→ **Exercise brief**:
The answer must be every line of the records in which the string "display" appears.

→ **Data shown**:
>>

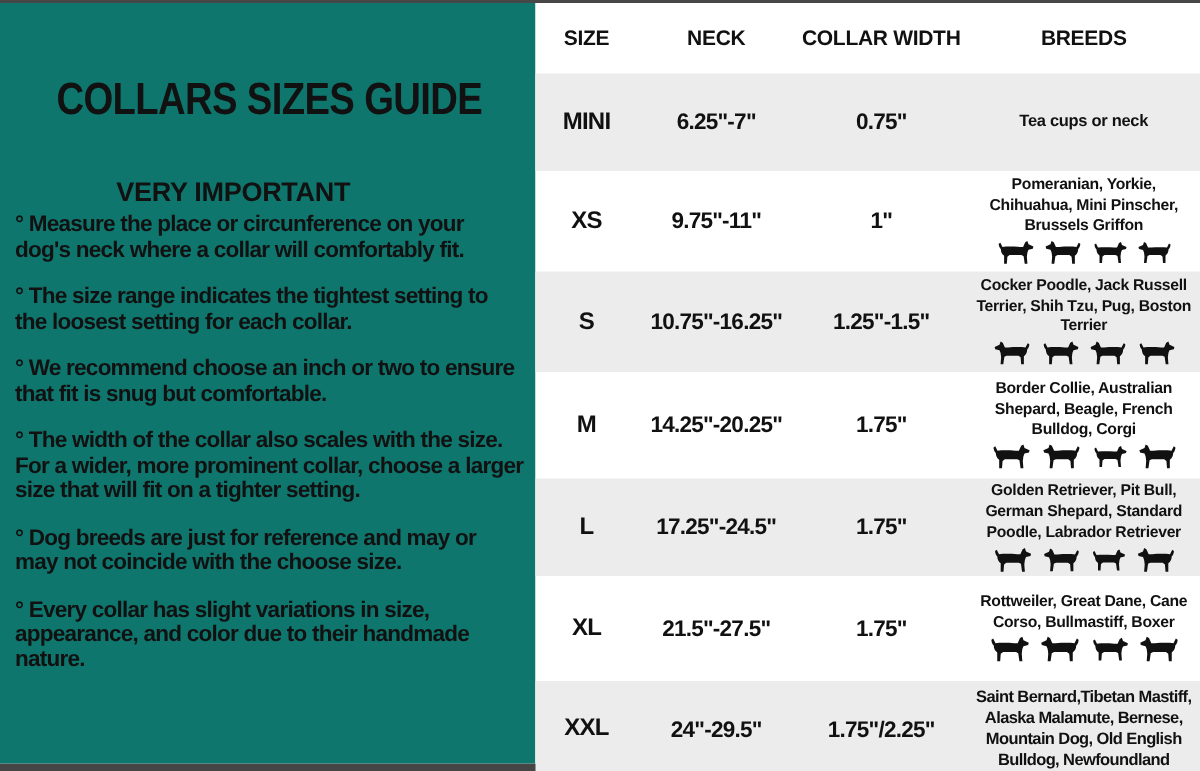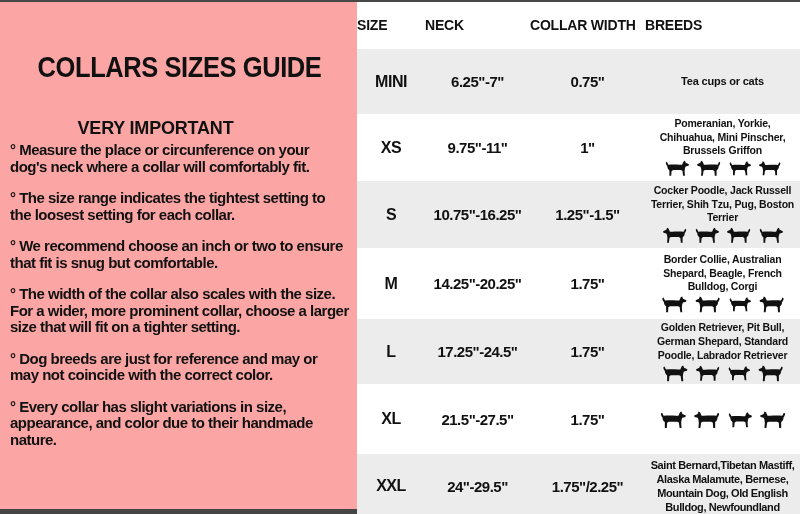--- a/index.html
+++ b/index.html
@@ -29,7 +29,7 @@
   .size-table{width:443px;background:#fff;}
   .thead,.tr{display:grid;grid-template-columns:68px 105px 115px 155px;align-items:center;}
   .thead{height:47px;}
-  .th{font-size:14px;line-height:1.12;letter-spacing:-0.2px;}
+  .th{text-align:center;font-size:14px;line-height:1.12;letter-spacing:-0.2px;}
   .tr.shaded{background:#ececec;}
   .td{text-align:center;font-size:15px;letter-spacing:-0.5px;}
   .td.size-cell{font-size:16px;}

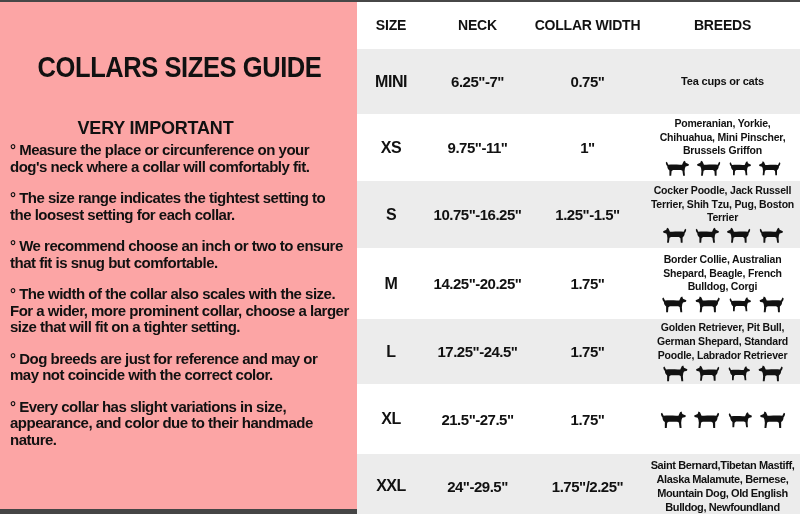--- a/index.html
+++ b/index.html
@@ -13,7 +13,7 @@
   .content{display:flex;height:507px;}
 
   
-  .left-panel{width:357px;box-sizing:border-box;padding:24px 8px 0 10px;background:#fca5a5;}
+  .left-panel{width:357px;box-sizing:border-box;padding:24px 8px 0 10px;background:#0f766e;}
   .page-title{
     margin:24px 0 0;text-align:center;font-size:30px;letter-spacing:-0.5px;
     white-space:nowrap;transform:scaleX(0.85);transform-origin:50% 50%;

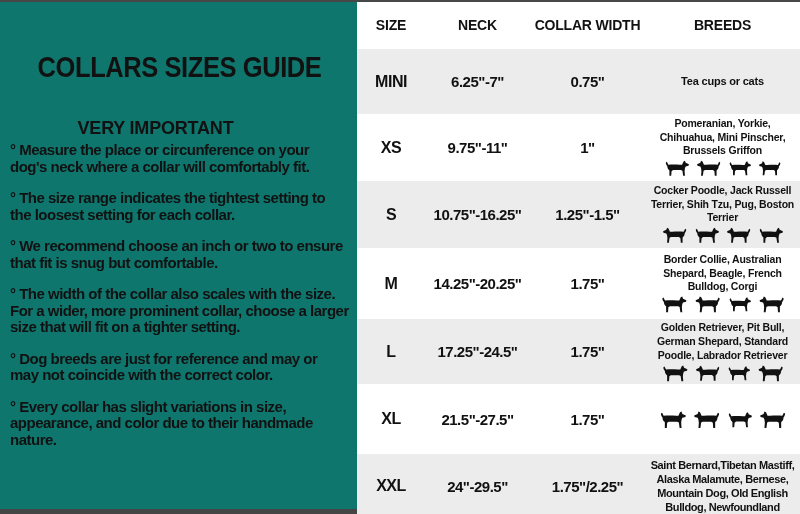--- a/index.html
+++ b/index.html
@@ -78,7 +78,7 @@
         <div class="td">6.25"-7"</div>
         <div class="td">0.75"</div>
         <div class="breeds-cell">
-          <div class="breeds-text plain">Tea cups or cats</div>
+          <div class="breeds-text plain">Tea cups or neck</div>
         </div>
       </div>
 

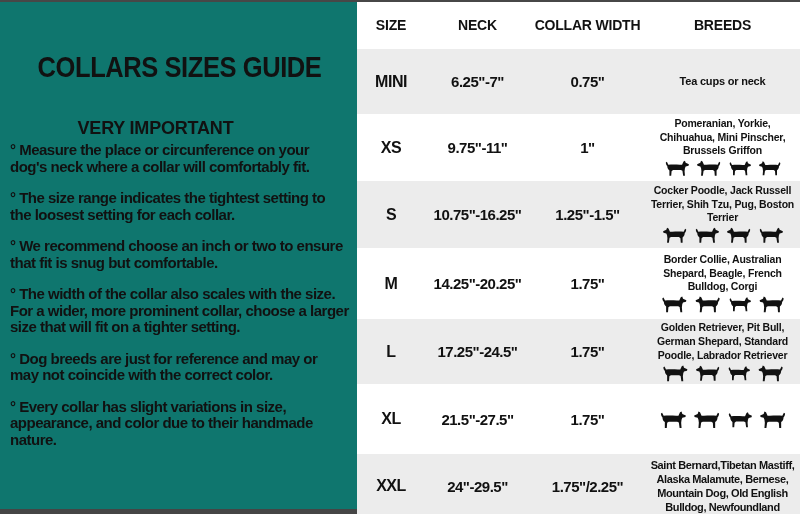--- a/index.html
+++ b/index.html
@@ -61,7 +61,7 @@
       <p class="note">° The size range indicates the tightest setting to the loosest setting for each collar.</p>
       <p class="note">° We recommend choose an inch or two to ensure that fit is snug but comfortable.</p>
       <p class="note">° The width of the collar also scales with the size. For a wider, more prominent collar, choose a larger size that will fit on a tighter setting.</p>
-      <p class="note">° Dog breeds are just for reference and may or may not coincide with the correct color.</p>
+      <p class="note">° Dog breeds are just for reference and may or may not coincide with the choose size.</p>
       <p class="note">° Every collar has slight variations in size, appearance, and color due to their handmade nature.</p>
     </aside>
 

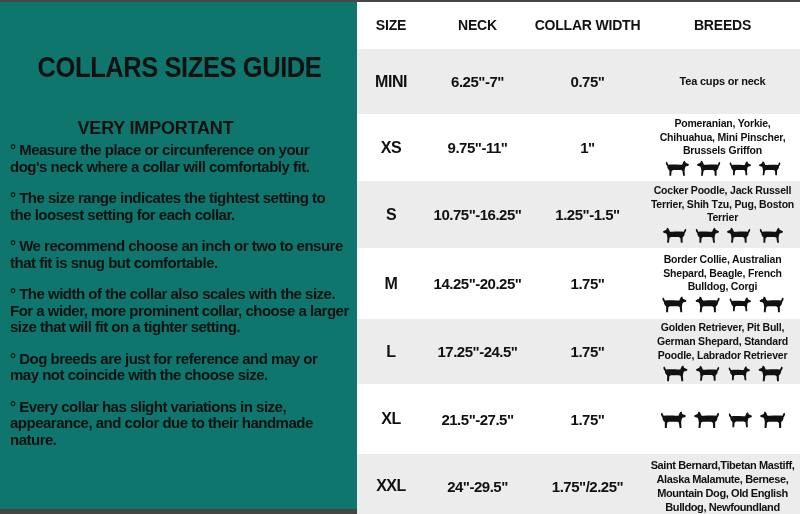--- a/index.html
+++ b/index.html
@@ -179,6 +179,7 @@
         <div class="td">21.5"-27.5"</div>
         <div class="td">1.75"</div>
         <div class="breeds-cell">
+          <div class="breeds-text">Rottweiler, Great Dane, Cane Corso, Bullmastiff, Boxer</div>
           <div class="dog-row">
             <svg width="28" height="19">
                 <use href="#dog"></use>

<<

→ **Worked solution**:
   .thead,.tr{display:grid;grid-template-columns:68px 105px 115px 155px;align-items:center;}
   .content{display:flex;height:507px;}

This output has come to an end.